Metrosexual of the decade
Sematimba is in his 50s but looks nothing like his age. What, you guys are surprised? This guy was famous during the days of That’s Life Mwattu, so he surely can’t be that young. He takes care of himself in the most bizarre ways you can possibly think of in an attempt to remain young and look sharp. He will wear designer slim fit suits of all colours in the spectrum, apply buckets of makeup on his face and work out heavily to maintain a toned build and fit in with the young crowd. While your friends maybe the type that pile parking receipts in their cars, be the guy to have an assortment of eye pencils and a makeup kit to sort you out during those rush hours in jam.
‘I am the rightful heir’
You can be like that child the rich man took in as his son when you had nowhere to go. The rich man will love you like his own and naturally you will feel like you have earned yourself a spot in his heart.
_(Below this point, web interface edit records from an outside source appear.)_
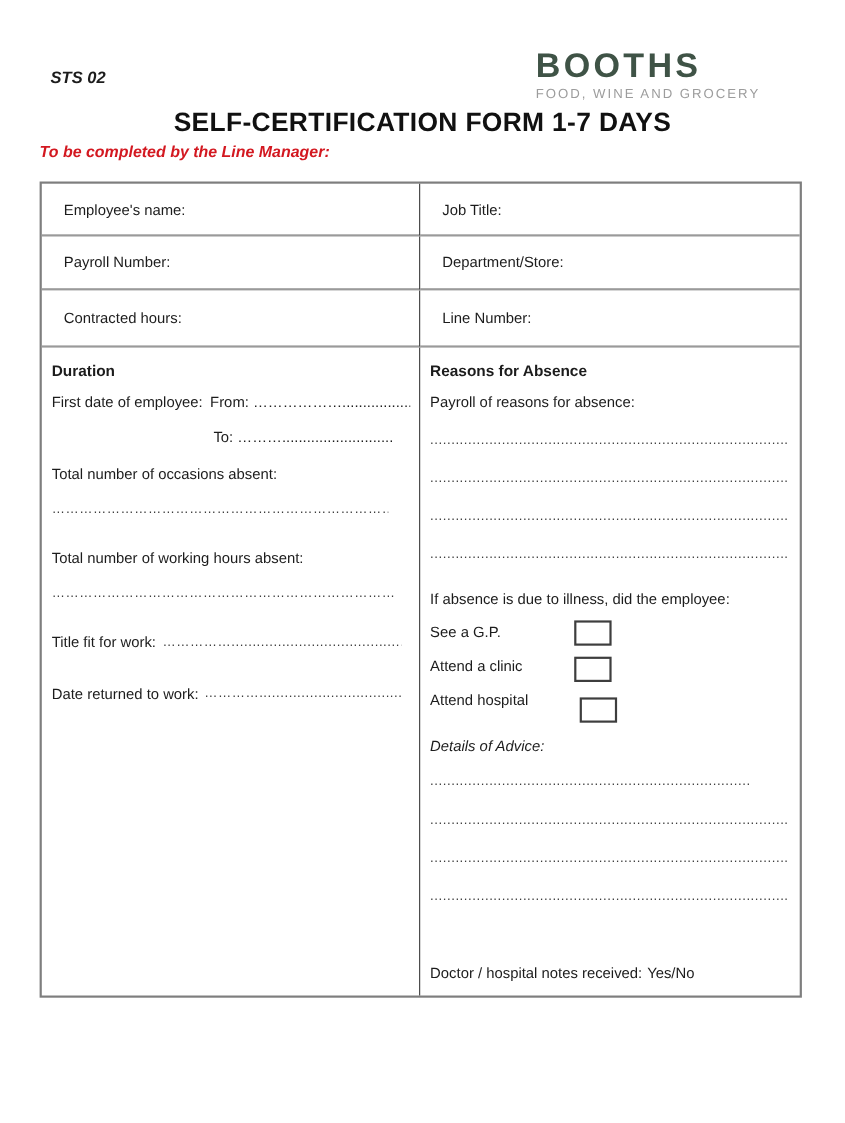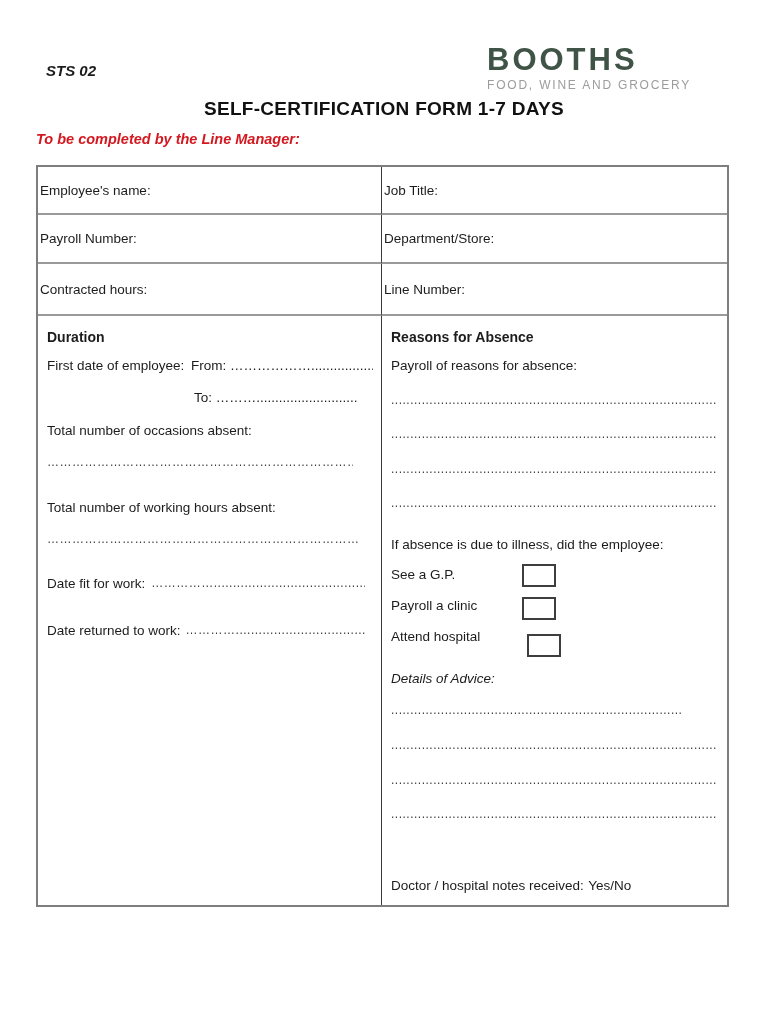--- a/index.html
+++ b/index.html
@@ -6,34 +6,34 @@
   .page {
     position:relative; width:768px; height:1021px; background:#ffffff;
     font-family:"Liberation Sans", sans-serif; color:#1c1c1c; overflow:hidden;
   }
   .abs { position:absolute; white-space:nowrap; }
 
   
   .form-code { font-size:15px; font-weight:bold; font-style:italic; }
   .logo-word { font-size:31px; font-weight:bold; letter-spacing:3px; color:#3f5346; line-height:1; }
   .logo-tag  { font-size:12px; letter-spacing:1.8px; color:#9c9c9c; margin-top:3px; }
-  .page-title { width:768px; text-align:center; font-size:19px; font-weight:bold; letter-spacing:0.3px; color:#111; }
+  .page-title { width:768px; text-align:center; font-size:24px; font-weight:bold; letter-spacing:0.3px; color:#111; }
   .instruction { font-size:14.5px; font-weight:bold; font-style:italic; color:#d31820; }
 
   
   .formtable {
     position:absolute; left:36px; top:165px; width:689px; height:738px;
     border:2px solid #7e7e7e;
     display:grid;
     grid-template-columns:344px 1fr;
     grid-template-rows:48px 49px 52px 1fr;
   }
   .cell {
     border-bottom:2px solid #9a9a9a;
-    font-size:13.5px; display:flex; align-items:center; padding-left:2px;
+    font-size:13.5px; display:flex; align-items:center; padding-left:20px;
   }
   .cell.cleft { border-right:1.5px solid #3a3a3a; }
   .bigcell {
     position:relative; display:block; border-bottom:none; padding:12px;
   }
   .bigcell.cleft { border-right:1.5px solid #3a3a3a; }
 
   .lbl  { font-size:13.5px; }
   .hd   { font-size:14px; font-weight:bold; }
   .dots { font-size:12px; letter-spacing:0.5px; color:#3c3c3c; overflow:hidden; display:inline-block; vertical-align:bottom; }
@@ -92,21 +92,21 @@
 
       <div class="abs lbl" style="left:156px; top:74px; width:179px; overflow:hidden;">To:  ………...........................</div>
 
       <div class="abs lbl" style="left:9px; top:107px;">Total number of occasions absent:</div>
       <div class="abs dots" style="left:9px; top:139px; width:306px;">………………………………………………………………………..</div>
 
       <div class="abs lbl" style="left:9px; top:184px;">Total number of working hours absent:</div>
       <div class="abs dots" style="left:9px; top:216px; width:312px;">……………………………………………………………………………</div>
 
       <div class="abs fillrow" style="left:9px; top:260px; width:318px;">
-        <span class="lbl">Date fit for work:</span>
+        <span class="lbl">Title fit for work:</span>
         <span class="dots" style="margin-left:6px;">……………..............................................................</span>
       </div>
 
       <div class="abs fillrow" style="left:9px; top:307px; width:318px;">
         <span class="lbl">Date returned to work:</span>
         <span class="dots" style="margin-left:5px;">………….....................................................</span>
       </div>
     </div>
 
     <div class="bigcell">
@@ -117,21 +117,21 @@
       <div class="abs dots" style="left:9px; top:77px;  width:325px;">...........................................................................................................................</div>
       <div class="abs dots" style="left:9px; top:111px; width:325px;">...........................................................................................................................</div>
       <div class="abs dots" style="left:9px; top:146px; width:325px;">...........................................................................................................................</div>
       <div class="abs dots" style="left:9px; top:180px; width:325px;">...........................................................................................................................</div>
 
       <div class="abs lbl" style="left:9px; top:221px;">If absence is due to illness, did the employee:</div>
 
       <div class="abs lbl" style="left:9px; top:251px;">See a G.P.</div>
       <div class="cb" style="left:140px; top:248px;"></div>
 
-      <div class="abs lbl" style="left:9px; top:282px;">Payroll a clinic</div>
+      <div class="abs lbl" style="left:9px; top:282px;">Attend a clinic</div>
       <div class="cb" style="left:140px; top:281px;"></div>
 
       <div class="abs lbl" style="left:9px; top:313px;">Attend hospital</div>
       <div class="cb" style="left:145px; top:318px;"></div>
 
       <div class="abs lbl" style="left:9px; top:355px;font-style:italic;">Details of Advice:</div>
 
       <div class="abs dots" style="left:9px; top:387px; width:290px;">...........................................................................................................................</div>
       <div class="abs dots" style="left:9px; top:422px; width:325px;">...........................................................................................................................</div>
       <div class="abs dots" style="left:9px; top:457px; width:325px;">...........................................................................................................................</div>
When the rich man passes on, logic will dictate that you are the right heir to all his property and you will speeden every process to have the property in your name until his long lost daughter comes back to gatecrash the party. For the lost souls, Sematimba is accused of having illegally claimed property of a deceased lawyer. So, there you have it, fit in those shoes.
DISCLAIMER

This is a humour column and the views expressed henceforth may not neccesarily be an objective assessment of the individual.